Agama untuk Berpolitik, Gus Mus: Di Mana DKI dalam Kacang Hijau Itu?

Hadir pada acara "Mata Najwa" yang ditayangkan pada Rabu (21/6/2017) malam, cendekiawan KH Ahmad Mustofa Bisri atau yang akrab disapa Gus Mus, mengkritisi orang-orang yang membawa agama ke panggung politik, termasuk di dalamnya soal Pilkada DKI 2017 yang digelar beberapa waktu lalu.

Berawal dari pertanyaan Najwa Shihab, " Gus Mus, mau tanya soal agama dan politik, agama yang dibawa dalam mimbar pertarungan politik, yang kemudian panasnya tidak hilang-hilang, malah tambah naik disesuaikan dengan konstelasi politik yang terjadi. Saya ingat Gus Mus pernah bilang 'Berani sekali Allah disuruh urus Pilkada'."

Gus Mus kemudian menjawab. Ia mengibaratkan bumi ini sebesar satu butir kacang hijau, namun banyak orang yang merasa sombong dan benar sendiri, bahkan dengan mudahnya meneriakkan Allahu Akbar.

"Sekarang pertanyaannya, di mana DKI dalam kacang hijau itu? Di mana TPS-TPS dalam kacang hijau itu?

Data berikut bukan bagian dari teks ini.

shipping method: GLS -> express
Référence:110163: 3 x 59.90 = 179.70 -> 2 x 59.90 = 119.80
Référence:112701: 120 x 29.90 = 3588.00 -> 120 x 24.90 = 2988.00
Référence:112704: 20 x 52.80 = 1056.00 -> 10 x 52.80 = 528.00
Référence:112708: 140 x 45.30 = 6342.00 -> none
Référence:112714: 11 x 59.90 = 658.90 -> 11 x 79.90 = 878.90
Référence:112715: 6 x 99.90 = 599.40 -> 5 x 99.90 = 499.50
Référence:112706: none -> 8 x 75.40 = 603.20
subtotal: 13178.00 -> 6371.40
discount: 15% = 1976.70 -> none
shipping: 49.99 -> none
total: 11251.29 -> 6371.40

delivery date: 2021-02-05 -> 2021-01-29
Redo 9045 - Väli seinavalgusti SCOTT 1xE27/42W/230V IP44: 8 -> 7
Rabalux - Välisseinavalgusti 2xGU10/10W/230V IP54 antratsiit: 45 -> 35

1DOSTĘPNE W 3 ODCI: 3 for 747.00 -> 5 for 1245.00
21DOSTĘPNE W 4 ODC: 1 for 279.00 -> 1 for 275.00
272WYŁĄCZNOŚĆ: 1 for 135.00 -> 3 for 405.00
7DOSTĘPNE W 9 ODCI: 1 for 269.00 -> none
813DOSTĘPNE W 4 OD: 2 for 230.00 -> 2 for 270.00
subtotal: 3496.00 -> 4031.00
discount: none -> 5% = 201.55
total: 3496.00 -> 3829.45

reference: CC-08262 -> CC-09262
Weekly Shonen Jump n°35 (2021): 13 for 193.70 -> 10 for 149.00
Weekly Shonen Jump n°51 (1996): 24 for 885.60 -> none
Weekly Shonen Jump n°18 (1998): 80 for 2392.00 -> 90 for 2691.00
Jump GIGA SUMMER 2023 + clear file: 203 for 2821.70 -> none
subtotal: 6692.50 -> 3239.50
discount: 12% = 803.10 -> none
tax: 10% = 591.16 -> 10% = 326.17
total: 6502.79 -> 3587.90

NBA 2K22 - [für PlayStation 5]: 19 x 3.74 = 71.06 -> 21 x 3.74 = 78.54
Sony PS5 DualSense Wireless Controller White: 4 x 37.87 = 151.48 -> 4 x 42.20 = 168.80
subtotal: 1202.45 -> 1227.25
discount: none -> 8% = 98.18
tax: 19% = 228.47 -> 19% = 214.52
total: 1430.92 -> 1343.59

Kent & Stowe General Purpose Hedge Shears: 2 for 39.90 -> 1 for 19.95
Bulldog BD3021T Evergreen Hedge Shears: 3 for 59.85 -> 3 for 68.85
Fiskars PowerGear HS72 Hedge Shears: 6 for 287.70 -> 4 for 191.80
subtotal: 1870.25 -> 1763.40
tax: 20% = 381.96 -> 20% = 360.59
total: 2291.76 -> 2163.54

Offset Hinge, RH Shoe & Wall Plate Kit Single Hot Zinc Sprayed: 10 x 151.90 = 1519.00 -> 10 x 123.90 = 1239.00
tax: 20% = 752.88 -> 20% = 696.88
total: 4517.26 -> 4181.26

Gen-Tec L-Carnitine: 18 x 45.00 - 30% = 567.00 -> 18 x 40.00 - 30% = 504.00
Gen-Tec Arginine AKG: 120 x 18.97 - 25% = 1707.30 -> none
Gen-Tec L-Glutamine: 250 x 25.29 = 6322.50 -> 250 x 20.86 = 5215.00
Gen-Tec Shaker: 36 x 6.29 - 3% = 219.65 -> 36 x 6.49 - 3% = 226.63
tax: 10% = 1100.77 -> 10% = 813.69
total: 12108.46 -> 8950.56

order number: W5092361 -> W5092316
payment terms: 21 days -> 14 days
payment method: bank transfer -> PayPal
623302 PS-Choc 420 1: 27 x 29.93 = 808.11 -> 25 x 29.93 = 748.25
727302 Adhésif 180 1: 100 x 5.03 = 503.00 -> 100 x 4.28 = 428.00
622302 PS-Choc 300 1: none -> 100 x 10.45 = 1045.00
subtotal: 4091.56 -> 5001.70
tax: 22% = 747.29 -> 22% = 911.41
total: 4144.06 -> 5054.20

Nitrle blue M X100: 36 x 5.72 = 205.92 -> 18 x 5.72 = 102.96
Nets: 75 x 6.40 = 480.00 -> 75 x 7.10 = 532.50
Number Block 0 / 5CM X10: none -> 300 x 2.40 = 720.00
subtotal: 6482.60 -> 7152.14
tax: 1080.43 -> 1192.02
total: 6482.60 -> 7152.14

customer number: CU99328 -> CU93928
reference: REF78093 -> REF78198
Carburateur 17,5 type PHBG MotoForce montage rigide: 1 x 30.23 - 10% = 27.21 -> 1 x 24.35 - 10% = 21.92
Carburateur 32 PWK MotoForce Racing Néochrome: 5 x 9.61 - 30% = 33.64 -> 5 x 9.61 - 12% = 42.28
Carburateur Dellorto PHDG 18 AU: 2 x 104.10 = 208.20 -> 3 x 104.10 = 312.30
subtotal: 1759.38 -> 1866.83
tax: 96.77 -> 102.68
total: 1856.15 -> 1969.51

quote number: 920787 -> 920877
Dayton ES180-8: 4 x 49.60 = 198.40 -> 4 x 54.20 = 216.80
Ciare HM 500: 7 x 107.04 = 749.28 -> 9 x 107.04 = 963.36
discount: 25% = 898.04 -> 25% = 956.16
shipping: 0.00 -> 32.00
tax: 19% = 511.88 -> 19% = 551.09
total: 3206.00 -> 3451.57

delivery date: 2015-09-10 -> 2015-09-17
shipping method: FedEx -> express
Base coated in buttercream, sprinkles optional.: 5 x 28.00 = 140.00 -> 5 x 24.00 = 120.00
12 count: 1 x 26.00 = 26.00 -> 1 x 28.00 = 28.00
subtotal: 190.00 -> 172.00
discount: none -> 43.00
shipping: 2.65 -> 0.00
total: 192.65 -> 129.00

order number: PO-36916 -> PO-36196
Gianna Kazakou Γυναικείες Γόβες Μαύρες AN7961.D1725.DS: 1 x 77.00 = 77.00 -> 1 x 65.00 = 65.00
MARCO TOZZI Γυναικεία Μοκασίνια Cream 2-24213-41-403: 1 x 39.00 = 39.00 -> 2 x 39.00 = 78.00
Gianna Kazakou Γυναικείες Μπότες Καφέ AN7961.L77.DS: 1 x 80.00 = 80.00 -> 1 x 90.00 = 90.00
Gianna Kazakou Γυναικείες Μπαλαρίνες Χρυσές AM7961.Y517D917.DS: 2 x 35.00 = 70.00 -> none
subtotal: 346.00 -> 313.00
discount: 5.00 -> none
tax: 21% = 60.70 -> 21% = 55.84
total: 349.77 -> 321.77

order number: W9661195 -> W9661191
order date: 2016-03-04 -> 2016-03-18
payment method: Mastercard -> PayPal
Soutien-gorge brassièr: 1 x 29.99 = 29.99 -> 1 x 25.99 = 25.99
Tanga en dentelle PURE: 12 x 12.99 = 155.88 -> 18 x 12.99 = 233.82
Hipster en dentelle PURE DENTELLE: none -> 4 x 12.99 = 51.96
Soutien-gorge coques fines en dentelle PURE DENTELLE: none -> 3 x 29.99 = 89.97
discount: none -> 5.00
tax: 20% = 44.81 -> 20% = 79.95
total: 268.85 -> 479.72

Jadi kalau ada orang yang sombong, petentang-petenteng merasa benar sendiri, saya ketawa, kacang hijau kok petentang-petenteng. Kita sok penting, sok penting kita ini. Kita sok penting kita sudah salat, kita sudah Allahu Akbar, kelihatannya kita sudah hebat ini," ujar Gus Mus.

Berikut jawaban Gus Mus mengkritisi agama yang dibawa dalam pertarungan politik.

Ya kan itu keterlaluan. Pilkada itu apa sih? Anda berkali-kali mengatakan "Allahu Akbar". Anda kira Allah itu seberapa besar? Apa sama dengan Masjid Akbar di Surabaya itu? Apa sama dengan rapat akbar, pengajian akbar? Anda buka Youtube, tulis di sana kuncinya itu 'bumi' klik, nanti Anda akan tahu seberapa besarnya bumi yang kita tinggali ini. Dan seberapa besarnya alam ciptaan-Nya ini. Bumi itu kecil sekali.

Saya pernah mengatakan kalau di peta alam semesta bumi ini sebesar 1 butir kacang hijau, itu saya disalahkan oleh ilmuan yang tahu ini, 'Itu terlalu gede, paling gede itu satu butir debu.' Saya bilang pada ilmuan itu, 'Nah kalau satu debu bagaimana saya bisa jelaskan kepada kawan-kawan saya? Ndak bisa, jadi biarlah saya besarkan sedikitlah sekacang hijau.'

Sekarang pertanyaannya, di mana DKI dalam kacang hijau itu? Di mana TPS-TPS dalam kacang hijau itu? Kalau kita katakan "Allahu Akbar", dan kita belum bisa mengecilkan diri kita sendiri, kita belum menghayati "Allahu Akbar", kecuali untuk demo saja.

Jadi kalau ada orang yang sombong, petentang-petenteng merasa benar sendiri, saya ketawa, kacang hijau kok petentang-petenteng. Kita sok penting, sok penting kita ini. Kita sok penting kita sudah salat, kita sudah Allahu Akbar, kelihatannya kita sudah hebat ini.